* Exercise details
Beneath this task are records; count the lines among them that contain the word "none" and answer with the number only.

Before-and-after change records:
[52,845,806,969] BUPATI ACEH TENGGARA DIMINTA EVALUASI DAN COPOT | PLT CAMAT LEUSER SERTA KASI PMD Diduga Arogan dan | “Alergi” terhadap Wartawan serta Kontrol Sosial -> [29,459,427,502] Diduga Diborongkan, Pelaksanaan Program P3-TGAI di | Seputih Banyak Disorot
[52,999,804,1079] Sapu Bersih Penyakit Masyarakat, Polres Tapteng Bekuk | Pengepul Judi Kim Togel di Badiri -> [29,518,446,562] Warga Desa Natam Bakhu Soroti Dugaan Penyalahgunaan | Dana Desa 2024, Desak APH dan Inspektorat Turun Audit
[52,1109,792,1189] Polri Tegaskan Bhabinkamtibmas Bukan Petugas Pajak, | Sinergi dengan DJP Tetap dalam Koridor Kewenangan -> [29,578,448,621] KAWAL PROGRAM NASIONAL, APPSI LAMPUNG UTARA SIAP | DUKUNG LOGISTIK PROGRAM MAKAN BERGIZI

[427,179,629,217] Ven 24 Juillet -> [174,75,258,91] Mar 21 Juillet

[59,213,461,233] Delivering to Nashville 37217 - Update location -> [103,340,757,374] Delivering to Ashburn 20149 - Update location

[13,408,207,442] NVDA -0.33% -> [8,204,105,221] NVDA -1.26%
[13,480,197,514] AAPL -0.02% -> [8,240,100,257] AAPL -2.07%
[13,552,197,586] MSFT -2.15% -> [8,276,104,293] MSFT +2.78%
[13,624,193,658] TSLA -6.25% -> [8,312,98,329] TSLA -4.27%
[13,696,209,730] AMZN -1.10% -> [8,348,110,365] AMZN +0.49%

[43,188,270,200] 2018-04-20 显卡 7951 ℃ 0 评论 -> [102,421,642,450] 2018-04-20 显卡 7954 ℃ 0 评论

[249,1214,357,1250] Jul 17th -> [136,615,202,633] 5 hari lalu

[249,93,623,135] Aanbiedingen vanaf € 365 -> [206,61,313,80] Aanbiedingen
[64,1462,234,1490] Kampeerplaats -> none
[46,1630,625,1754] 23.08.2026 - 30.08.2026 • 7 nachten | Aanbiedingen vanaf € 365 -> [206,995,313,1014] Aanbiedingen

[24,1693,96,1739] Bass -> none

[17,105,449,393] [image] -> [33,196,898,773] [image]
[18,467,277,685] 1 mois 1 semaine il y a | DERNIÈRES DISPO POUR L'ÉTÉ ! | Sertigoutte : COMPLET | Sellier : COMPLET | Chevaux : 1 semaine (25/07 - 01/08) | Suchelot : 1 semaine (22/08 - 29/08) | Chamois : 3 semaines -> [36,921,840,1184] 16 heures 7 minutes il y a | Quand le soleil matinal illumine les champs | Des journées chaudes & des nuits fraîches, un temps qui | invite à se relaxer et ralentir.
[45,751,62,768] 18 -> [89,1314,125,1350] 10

* Result
2